> _Data for review_:
---*---
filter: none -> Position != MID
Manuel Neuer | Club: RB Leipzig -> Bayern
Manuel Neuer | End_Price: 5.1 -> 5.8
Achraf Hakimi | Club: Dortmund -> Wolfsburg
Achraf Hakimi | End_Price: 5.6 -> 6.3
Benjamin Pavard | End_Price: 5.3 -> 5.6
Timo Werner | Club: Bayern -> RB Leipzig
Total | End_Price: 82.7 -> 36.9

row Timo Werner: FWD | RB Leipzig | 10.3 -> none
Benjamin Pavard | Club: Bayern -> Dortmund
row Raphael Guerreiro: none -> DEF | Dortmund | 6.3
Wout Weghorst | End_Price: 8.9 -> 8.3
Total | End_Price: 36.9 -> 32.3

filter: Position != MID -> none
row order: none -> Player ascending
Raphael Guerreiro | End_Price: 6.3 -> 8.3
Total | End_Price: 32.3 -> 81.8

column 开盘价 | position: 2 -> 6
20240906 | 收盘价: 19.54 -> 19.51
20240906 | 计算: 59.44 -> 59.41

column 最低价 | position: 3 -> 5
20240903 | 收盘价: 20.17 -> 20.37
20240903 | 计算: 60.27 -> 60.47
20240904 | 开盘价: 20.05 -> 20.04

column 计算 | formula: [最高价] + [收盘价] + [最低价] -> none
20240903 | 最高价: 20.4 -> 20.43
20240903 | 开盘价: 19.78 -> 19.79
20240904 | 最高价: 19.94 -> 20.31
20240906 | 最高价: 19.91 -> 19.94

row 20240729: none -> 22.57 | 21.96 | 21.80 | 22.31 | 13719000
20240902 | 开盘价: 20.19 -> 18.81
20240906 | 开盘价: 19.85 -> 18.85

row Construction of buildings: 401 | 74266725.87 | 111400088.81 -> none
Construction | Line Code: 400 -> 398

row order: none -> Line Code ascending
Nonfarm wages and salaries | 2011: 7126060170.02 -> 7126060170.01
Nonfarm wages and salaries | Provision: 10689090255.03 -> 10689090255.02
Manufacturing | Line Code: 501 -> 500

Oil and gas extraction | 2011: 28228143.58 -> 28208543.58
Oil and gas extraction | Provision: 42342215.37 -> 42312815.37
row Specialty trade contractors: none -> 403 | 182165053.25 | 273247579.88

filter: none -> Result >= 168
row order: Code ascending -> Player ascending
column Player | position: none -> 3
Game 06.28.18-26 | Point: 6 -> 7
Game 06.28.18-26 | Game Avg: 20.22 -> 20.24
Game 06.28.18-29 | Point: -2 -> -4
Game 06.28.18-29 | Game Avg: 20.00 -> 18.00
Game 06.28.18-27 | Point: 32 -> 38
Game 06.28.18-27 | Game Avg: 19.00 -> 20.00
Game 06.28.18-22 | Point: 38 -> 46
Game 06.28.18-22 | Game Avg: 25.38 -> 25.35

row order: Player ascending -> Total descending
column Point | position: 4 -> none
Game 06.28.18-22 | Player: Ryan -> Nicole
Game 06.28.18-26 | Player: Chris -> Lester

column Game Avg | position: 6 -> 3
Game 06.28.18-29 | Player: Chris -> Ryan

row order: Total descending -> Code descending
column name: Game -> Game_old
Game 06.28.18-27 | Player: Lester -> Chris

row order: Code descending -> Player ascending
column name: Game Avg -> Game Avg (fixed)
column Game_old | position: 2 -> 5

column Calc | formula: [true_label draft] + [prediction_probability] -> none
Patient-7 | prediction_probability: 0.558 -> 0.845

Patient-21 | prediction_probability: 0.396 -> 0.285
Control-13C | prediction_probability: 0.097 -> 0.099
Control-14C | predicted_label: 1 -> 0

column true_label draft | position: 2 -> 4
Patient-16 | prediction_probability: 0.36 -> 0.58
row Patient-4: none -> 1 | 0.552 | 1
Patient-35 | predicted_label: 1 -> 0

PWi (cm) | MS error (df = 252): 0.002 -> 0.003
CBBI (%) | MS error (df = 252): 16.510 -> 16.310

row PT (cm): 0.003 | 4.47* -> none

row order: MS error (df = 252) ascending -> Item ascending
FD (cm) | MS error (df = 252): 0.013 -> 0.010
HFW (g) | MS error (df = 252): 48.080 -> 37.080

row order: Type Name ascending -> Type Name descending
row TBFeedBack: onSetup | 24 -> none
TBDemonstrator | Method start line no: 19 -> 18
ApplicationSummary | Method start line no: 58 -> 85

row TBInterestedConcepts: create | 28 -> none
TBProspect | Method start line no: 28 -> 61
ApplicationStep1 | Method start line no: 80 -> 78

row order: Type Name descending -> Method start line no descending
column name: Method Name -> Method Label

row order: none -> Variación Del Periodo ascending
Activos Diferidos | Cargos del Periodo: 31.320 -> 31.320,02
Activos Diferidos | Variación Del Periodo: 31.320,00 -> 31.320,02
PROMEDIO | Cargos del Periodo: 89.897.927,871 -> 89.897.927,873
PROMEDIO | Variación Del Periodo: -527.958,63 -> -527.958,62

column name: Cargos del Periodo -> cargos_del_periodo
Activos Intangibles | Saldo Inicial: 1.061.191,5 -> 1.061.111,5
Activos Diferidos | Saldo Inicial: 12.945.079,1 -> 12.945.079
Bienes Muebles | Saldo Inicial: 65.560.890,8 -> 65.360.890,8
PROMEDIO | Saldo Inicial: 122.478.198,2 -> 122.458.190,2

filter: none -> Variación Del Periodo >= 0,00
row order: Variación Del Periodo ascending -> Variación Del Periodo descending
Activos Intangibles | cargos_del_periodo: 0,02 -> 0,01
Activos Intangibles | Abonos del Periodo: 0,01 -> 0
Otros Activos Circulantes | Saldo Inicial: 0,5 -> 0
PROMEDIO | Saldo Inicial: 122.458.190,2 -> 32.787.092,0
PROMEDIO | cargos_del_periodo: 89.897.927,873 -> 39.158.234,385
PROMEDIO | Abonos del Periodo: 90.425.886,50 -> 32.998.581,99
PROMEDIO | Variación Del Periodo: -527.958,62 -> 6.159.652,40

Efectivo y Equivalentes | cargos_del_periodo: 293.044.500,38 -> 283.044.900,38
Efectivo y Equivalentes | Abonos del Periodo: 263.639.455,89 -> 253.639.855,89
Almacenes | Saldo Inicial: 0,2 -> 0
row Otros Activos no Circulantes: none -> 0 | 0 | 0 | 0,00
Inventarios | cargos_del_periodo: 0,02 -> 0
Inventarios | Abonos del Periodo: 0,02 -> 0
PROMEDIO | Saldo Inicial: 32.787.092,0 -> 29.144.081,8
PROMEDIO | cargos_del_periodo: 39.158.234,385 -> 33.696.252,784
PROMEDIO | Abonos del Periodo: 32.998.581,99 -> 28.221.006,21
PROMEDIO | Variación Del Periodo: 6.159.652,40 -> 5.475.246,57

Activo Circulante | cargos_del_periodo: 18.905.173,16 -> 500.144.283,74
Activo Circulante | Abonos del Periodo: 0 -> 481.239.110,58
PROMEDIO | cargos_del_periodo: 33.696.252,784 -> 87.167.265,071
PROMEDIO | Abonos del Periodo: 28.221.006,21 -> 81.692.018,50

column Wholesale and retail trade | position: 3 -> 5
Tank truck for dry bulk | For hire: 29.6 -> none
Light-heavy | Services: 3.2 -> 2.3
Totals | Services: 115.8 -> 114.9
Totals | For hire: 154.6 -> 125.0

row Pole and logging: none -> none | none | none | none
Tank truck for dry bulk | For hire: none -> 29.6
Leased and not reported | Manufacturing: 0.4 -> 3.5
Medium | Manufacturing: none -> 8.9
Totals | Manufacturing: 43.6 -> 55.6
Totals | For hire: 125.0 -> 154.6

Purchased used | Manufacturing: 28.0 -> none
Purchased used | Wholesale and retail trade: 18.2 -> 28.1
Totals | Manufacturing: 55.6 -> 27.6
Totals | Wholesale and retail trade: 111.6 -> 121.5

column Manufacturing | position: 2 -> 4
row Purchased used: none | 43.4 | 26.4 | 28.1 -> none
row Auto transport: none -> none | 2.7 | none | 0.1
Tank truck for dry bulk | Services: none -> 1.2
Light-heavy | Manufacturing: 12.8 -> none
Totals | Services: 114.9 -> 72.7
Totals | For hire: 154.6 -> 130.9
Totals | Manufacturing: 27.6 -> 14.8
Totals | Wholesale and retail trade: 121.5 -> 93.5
---*---
> _About this exercise_: Above are the records; print exactly the lines from the line with "CBBI (%) | MS" to the line with "HFW (g) | MS", including both, and nothing else.

> _Exercise response_:
CBBI (%) | MS error (df = 252): 16.510 -> 16.310

row PT (cm): 0.003 | 4.47* -> none

row order: MS error (df = 252) ascending -> Item ascending
FD (cm) | MS error (df = 252): 0.013 -> 0.010
HFW (g) | MS error (df = 252): 48.080 -> 37.080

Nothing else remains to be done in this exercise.